- _Instructions for the task_: Which of the lines in the records below hold the string "donna"? Copy every one of them.
[Opening Exercise materials section]
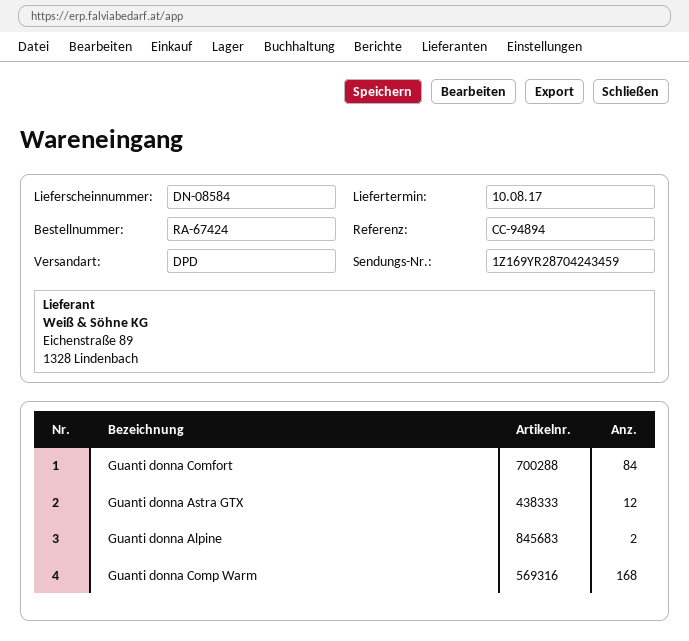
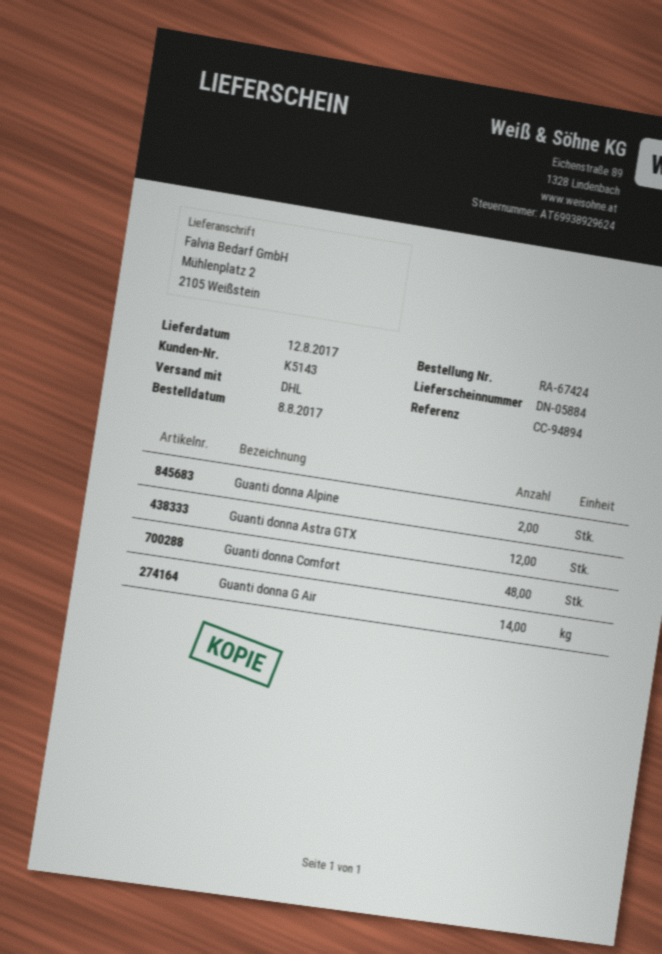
delivery note number: DN-08584 -> DN-05884
delivery date: 2017-08-10 -> 2017-08-12
shipping method: DPD -> DHL
Guanti donna Comfort: 84 -> 48
Guanti donna Comp Warm: 168 -> none
Guanti donna G Air: none -> 14

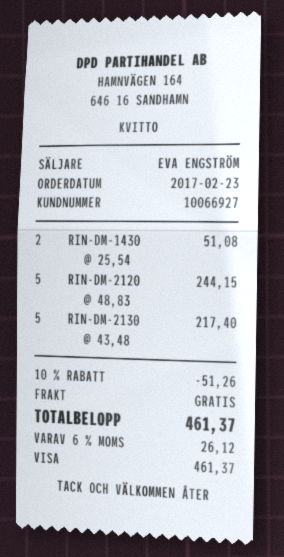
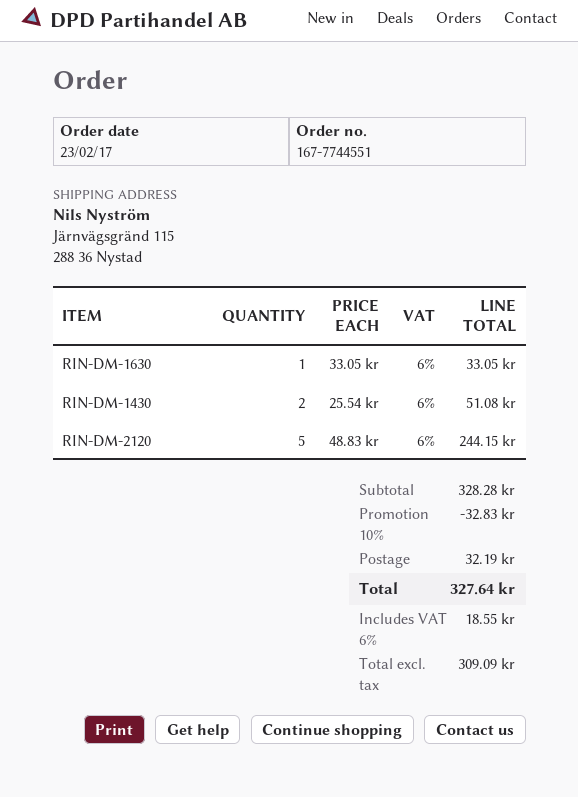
RIN-DM-2130: 5 x 43.48 = 217.40 -> none
RIN-DM-1630: none -> 1 x 33.05 = 33.05
discount: 10% = 51.26 -> 10% = 32.83
shipping: 0.00 -> 32.19
tax: 6% = 26.12 -> 6% = 18.55
total: 461.37 -> 327.64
[Closing Exercise materials section]
- _Answer box_:
Guanti donna Comfort: 84 -> 48
Guanti donna Comp Warm: 168 -> none
Guanti donna G Air: none -> 14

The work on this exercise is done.